Cette recension a été publiée dans le numéro d’hiver 2021-2022 de Politique étrangère (n° 4/2021). Denis Bauchard, conseiller Moyen-Orient pour l’Ifri, propose une analyse de l’ouvrage de Jean-Pierre Filiu, Le milieu des mondes. Une histoire laïque du Moyen-Orient de 395 à nos jours (Le Seuil, 2021, 384 pages).

Le nouvel ouvrage de Jean-Pierre Filiu, professeur des universités et historien, propose une brillante synthèse historique sur ce « milieu du monde » qu’a été le Moyen-Orient au cours des siècles. Retenant comme point de départ la fondation de l’Empire romain d’Orient en 395, il aborde les grandes périodes omeyyade, abbasside, byzantine, ottomane, et débouche sur la situation la plus immédiate caractérisée, en particulier depuis 2011, par le retour de la Nahda, le mouvement de renaissance arabe né au XIXe siècle, avec des soulèvements démocratiques qui n’en finissent pas de déstabiliser les régimes autocratiques au pouvoir.

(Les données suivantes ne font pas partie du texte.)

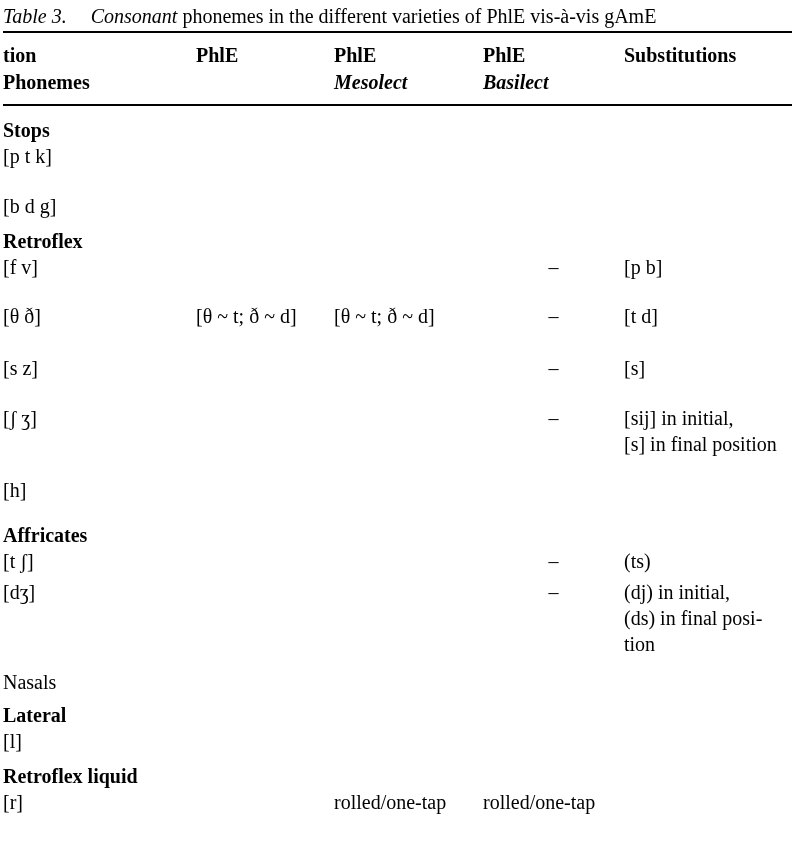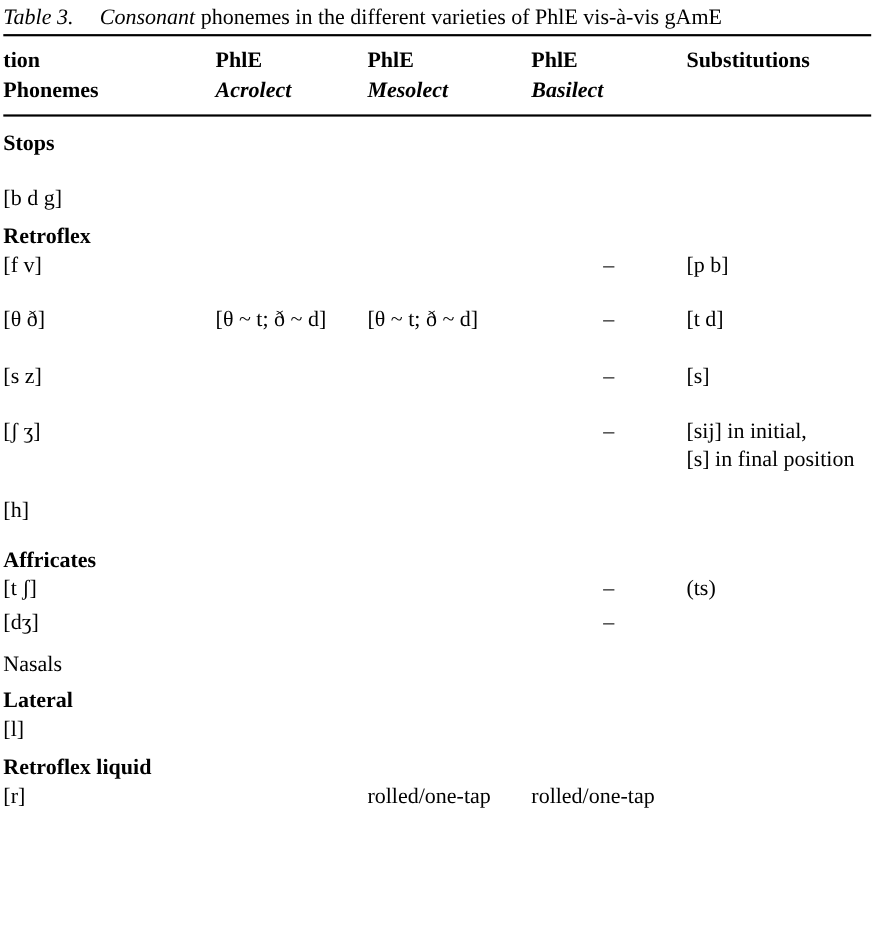--- a/index.html
+++ b/index.html
@@ -64,21 +64,20 @@
 
   <div class="rule rule-top"></div>
 
   <div class="grid thead">
     <div class="hc">
       <div>tion</div>
       <div>Phonemes</div>
     </div>
     <div class="hc">
       <div>PhlE</div>
-      <div class="l2-it">Acrolect</div>
     </div>
     <div class="hc">
       <div>PhlE</div>
       <div class="l2-it">Mesolect</div>
     </div>
     <div class="hc">
       <div>PhlE</div>
       <div class="l2-it">Basilect</div>
     </div>
     <div class="hc">
@@ -86,20 +85,21 @@
     </div>
   </div>
 
   <div class="rule rule-mid"></div>
 
   <div>
 
     <div class="section mt11">Stops</div>
 
     <div class="grid trow mt0">
+      <div class="c">[p t k]</div>
       <div class="c"></div>
       <div class="c"></div>
       <div class="c"></div>
       <div class="c"></div>
     </div>
 
     <div class="grid trow mt24">
       <div class="c">[b d g]</div>
       <div class="c"></div>
       <div class="c"></div>
@@ -158,20 +158,23 @@
       <div class="c"></div>
       <div class="c center">–</div>
       <div class="c">(ts)</div>
     </div>
 
     <div class="grid trow mt21">
       <div class="c">[dʒ]</div>
       <div class="c"></div>
       <div class="c"></div>
       <div class="c center">–</div>
+      <div class="c">(dj) in initial,
+(ds) in final posi-
+tion</div>
     </div>
 
     <div class="section regular mt12">Nasals</div>
 
     <div class="grid trow mt0">
       <div class="c"></div>
       <div class="c"></div>
       <div class="c"></div>
       <div class="c"></div>
     </div>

L’auteur insiste sur le rôle central du Moyen-Orient. Au carrefour des trois continents que sont l’Asie, l’Afrique et l’Europe, il est « à bien des égards le berceau de l’humanité mais aussi terre de brassage et d’échanges, dans la guerre comme dans la paix ». Son histoire a été et reste tragique : cette région est une « terre de sang », hier comme aujourd’hui. L’auteur entend cependant se garder de toute « inclination à la sanctification », même si cette région a vu se fonder les trois religions monothéistes, au profit d’une approche soulignant une histoire politique mettant l’accent sur « le processus de constitution des pouvoirs et de leurs espaces de domination ».

L’intérêt, voire la fascination, de l’Europe pour cette région ne date pas d’hier, mais c’est au XIXe siècle qu’ils ont été en quelque sorte conceptualisés aussi bien par le Royaume-Uni que par la France ou la Russie. C’est l’amiral américain Alfred Mahan qui crée le mot Middle East, région se situant à la croisée du canal de Suez et de la route des Indes, qu’il estime être la clé de l’hégémonie mondiale. La découverte du pétrole en Perse en 1908 en a fait le point de rencontre et d’affrontement de tous les impérialismes, y compris américain, bien que plus tardivement.

L’auteur met bien en valeur « le mythe d’un Moyen-Orient gérable depuis l’extérieur ». Toutes les grandes puissances se sont essayées à cette mise en tutelle, avec beaucoup de déboires. Dans les années récentes, les États-Unis ont largement contribué au chaos actuel. Les trois décennies de domination américaine « se soldent sous nos yeux par un désengagement où la confusion le dispute à l’humiliation ». La leçon va-t‑elle être tirée de cette expérience par la Russie qui fait un retour en force, et la Chine dont la présence économique se double d’une volonté d’affirmation de la Route de la Soie ? Cette évolution sera intéressante à suivre.

L’Europe voit dans le Moyen-Orient une menace pour sa sécurité et s’inquiète de la politique agressive, voire aventuriste, des puissances régionales que sont la Turquie, l’Iran et l’Arabie Saoudite. Elle a la tentation de s’appuyer sur des régimes autocratiques dans l’espoir vain qu’ils réussissent à assurer la stabilité de cet espace stratégique en pleine mutation. Jean-Pierre Filiu, pour sa part, pense que la seule solution viable est que les peuples puissent se réapproprier « avec le récit de leur propre histoire le droit de définir leur destin », en clair que la démocratie puisse enfin prévaloir sur les autocraties. On ne peut que le souhaiter avec l’auteur, mais le chemin sera sans doute long et difficile.